La voix se tut, pour reprendre presque aussitôt avec un rire étouffé :

— Non, je ris malgré moi, lorsque je lui vois faire ses mines de duchesse, cette sacrée cigale de Félicité !… Je me rappelle toujours le salon jaune, avec son tapis usé, ses consoles sales, la mousseline de son petit lustre couverte de chiures de mouches… La voilà qui reçoit les demoiselles Rastoil à présent. Hein ! comme elle manœuvre la queue de sa robe… Cette vieille-là, mon brave, crèvera un soir de triomphe, au milieu de son salon vert.

L’abbé Faujas avait roulé doucement la tête, de façon à voir ce qui se passait dans le grand salon. Il y aperçut madame Rougon, vraiment superbe, au milieu du cercle qui l’entourait ; elle semblait grandir sur ses pieds de naine, et courber toutes les échines autour d’elle, d’un regard de reine victorieuse. Par instants, une courte pâmoison faisait battre ses paupières, dans les reflets d’or du plafond, dans la douceur grave des tentures.

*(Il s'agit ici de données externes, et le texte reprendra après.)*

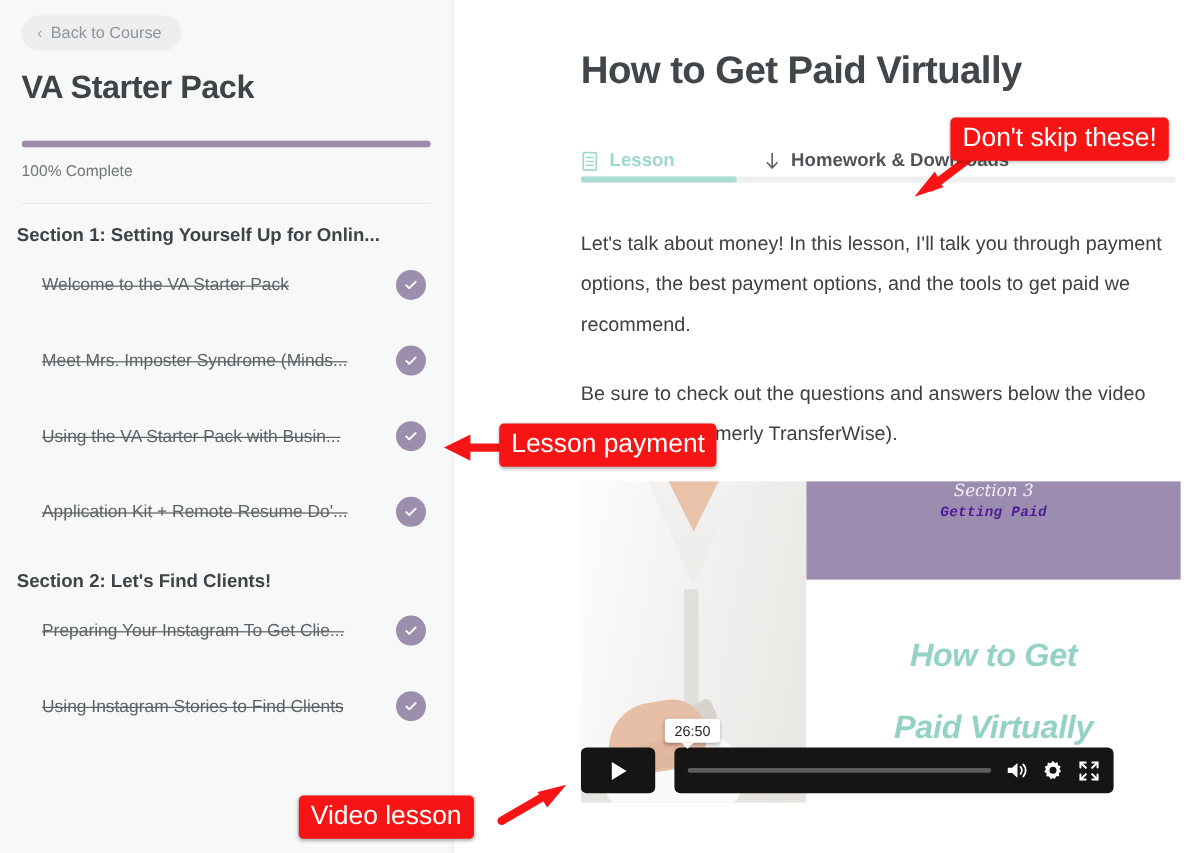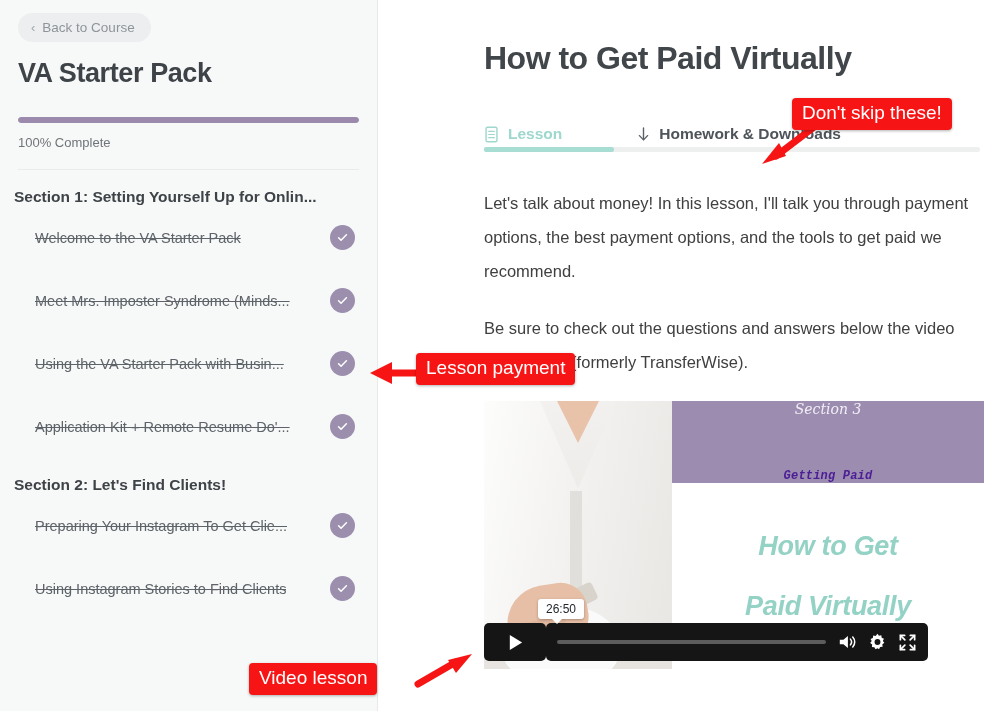"Don't skip these!" .callout { font-size: 19px -> 22px }
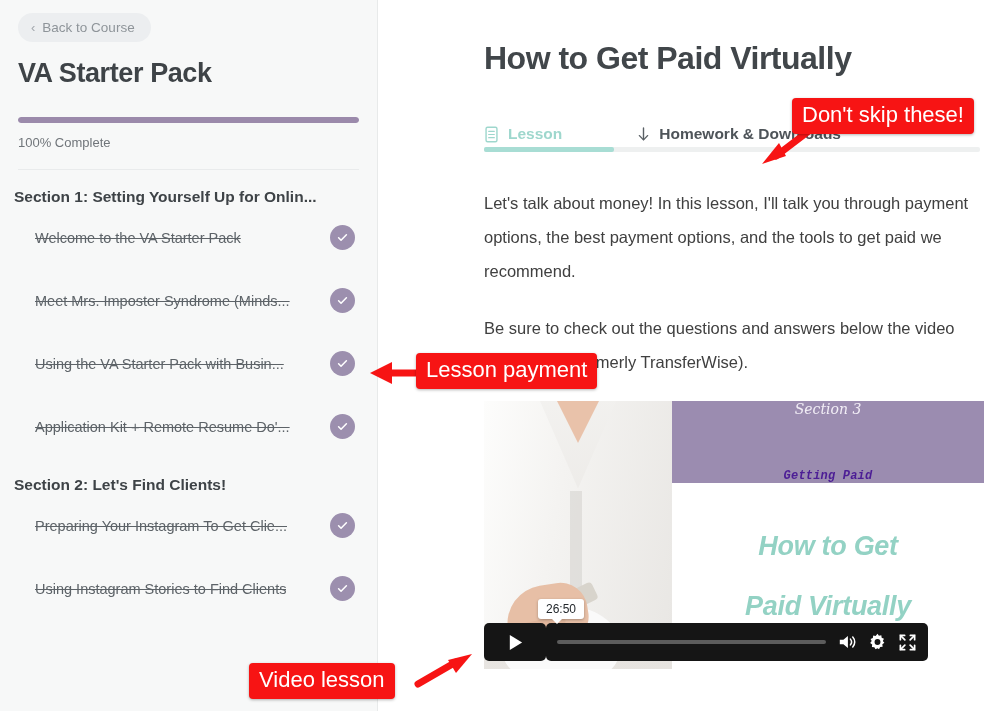"Section 3" .slide-banner { justify-content: space-between -> flex-start }
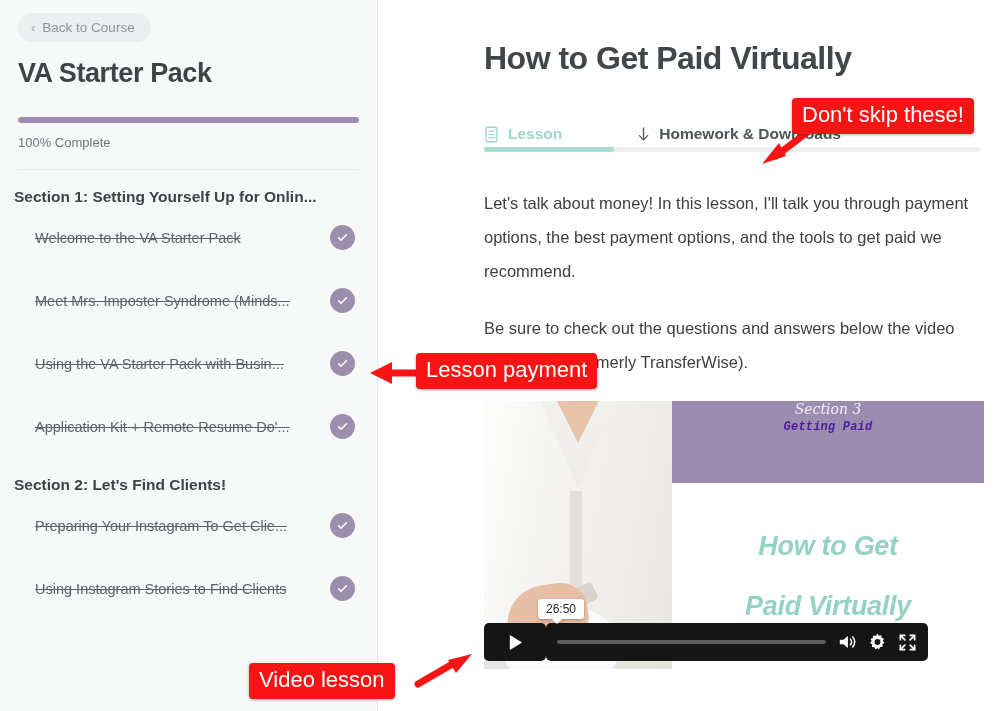"26:50" .controls { gap: 0 -> 16px }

— Ah ! voici votre père, dit la voix grasse ; voici ce bon docteur qui entre… C’est bien surprenant que le docteur ne vous ait pas raconté ces choses. Il en sait plus long que moi.

— Eh ! mon père a peur que je ne le compromette, reprit l’autre gaiement. Vous savez qu’il m’a maudit, en jurant que je lui ferai perdre sa clientèle… Je vous demande pardon, j’aperçois les fils Maffre, je vais leur serrer la main.